═════ Data extract

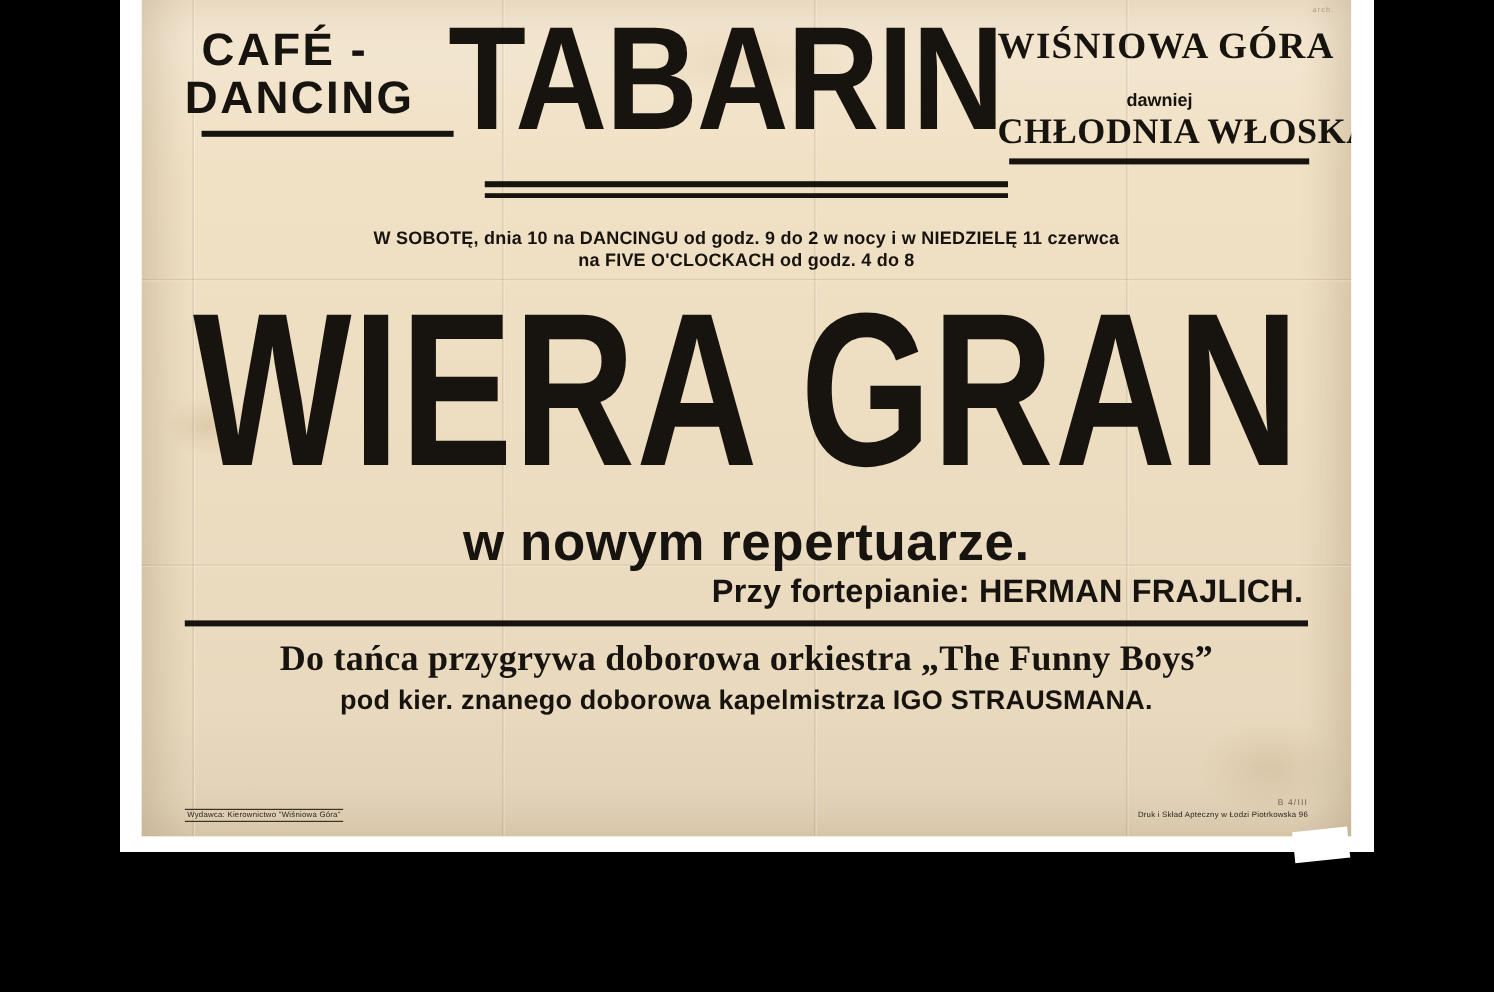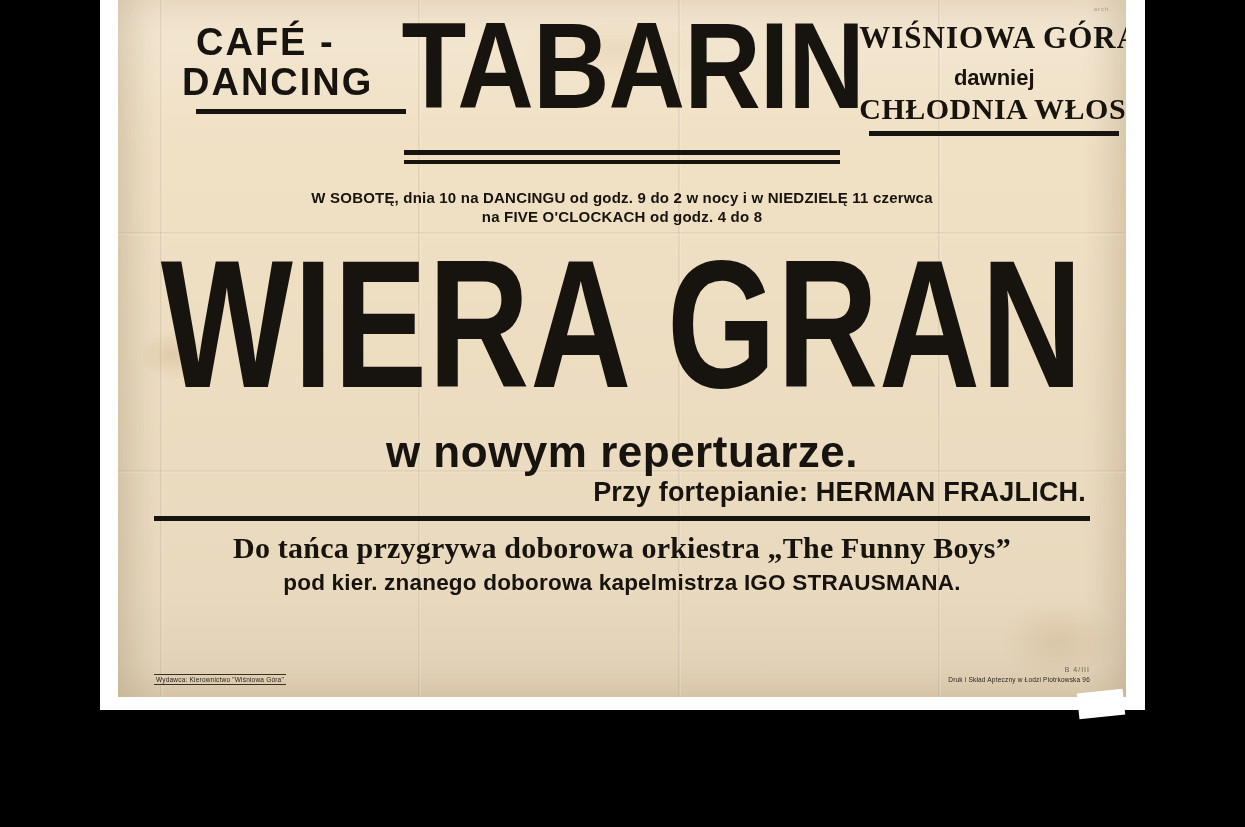--- a/index.html
+++ b/index.html
@@ -98,7 +98,6 @@
   .cafe-dancing {
     width: 240px;
     padding-top: 8px;
-    margin-left: 28px;
   }
   .cafe-dancing .line {
     font-family: "Liberation Sans", sans-serif;

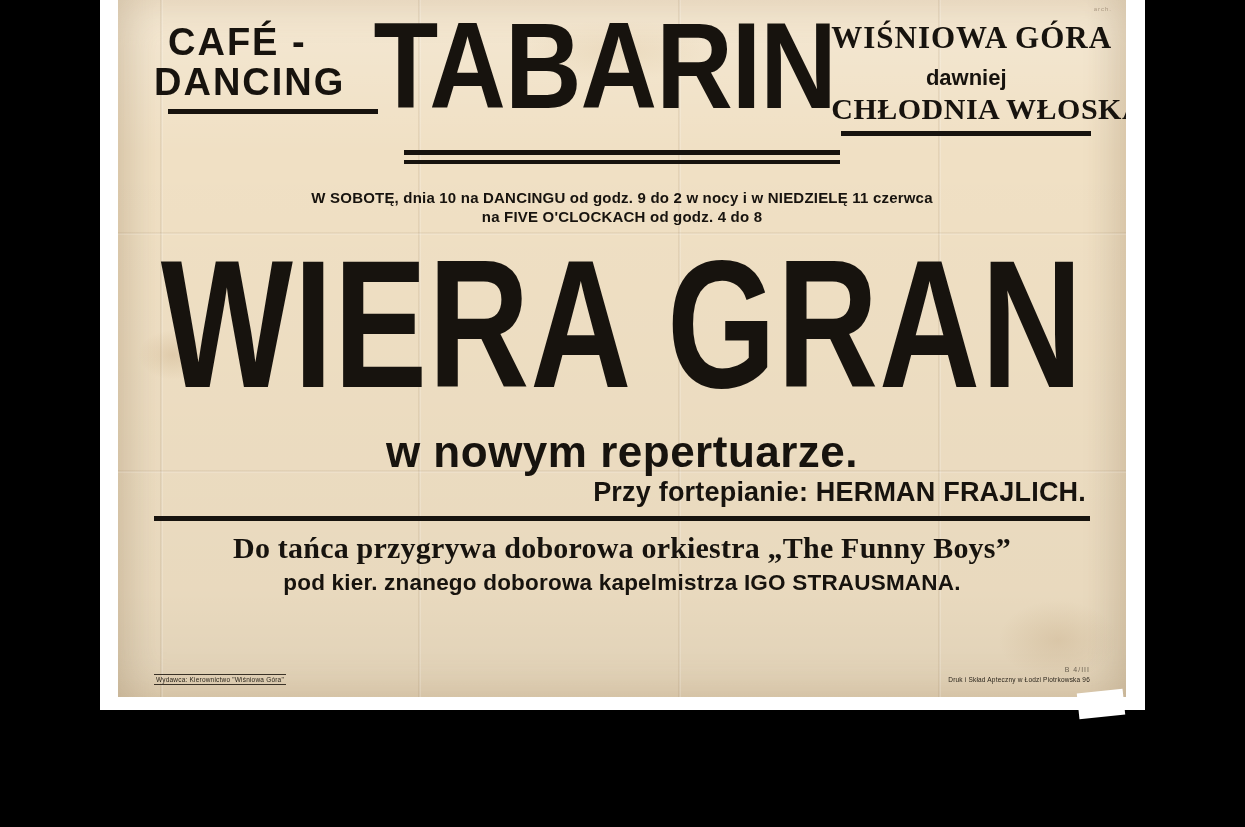--- a/index.html
+++ b/index.html
@@ -150,8 +150,8 @@
   .venue .v2 {
     font-family: "Liberation Sans", sans-serif;
     font-weight: bold;
-    font-size: 22px;
-    margin-top: 9px;
+    font-size: 15px;
+    margin-top: 19px;
     color: #17130e;
   }
   .venue .v3 {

══════════

→ Task objective
Skip all pictures. Copy exactly the lines from the one containing "-98,7 +98,6 @@" through the end of the records, both ends included.

→ Expected answer
@@ -98,7 +98,6 @@
   .cafe-dancing {
     width: 240px;
     padding-top: 8px;
-    margin-left: 28px;
   }
   .cafe-dancing .line {
     font-family: "Liberation Sans", sans-serif;

--- a/index.html
+++ b/index.html
@@ -150,8 +150,8 @@
   .venue .v2 {
     font-family: "Liberation Sans", sans-serif;
     font-weight: bold;
-    font-size: 22px;
-    margin-top: 9px;
+    font-size: 15px;
+    margin-top: 19px;
     color: #17130e;
   }
   .venue .v3 {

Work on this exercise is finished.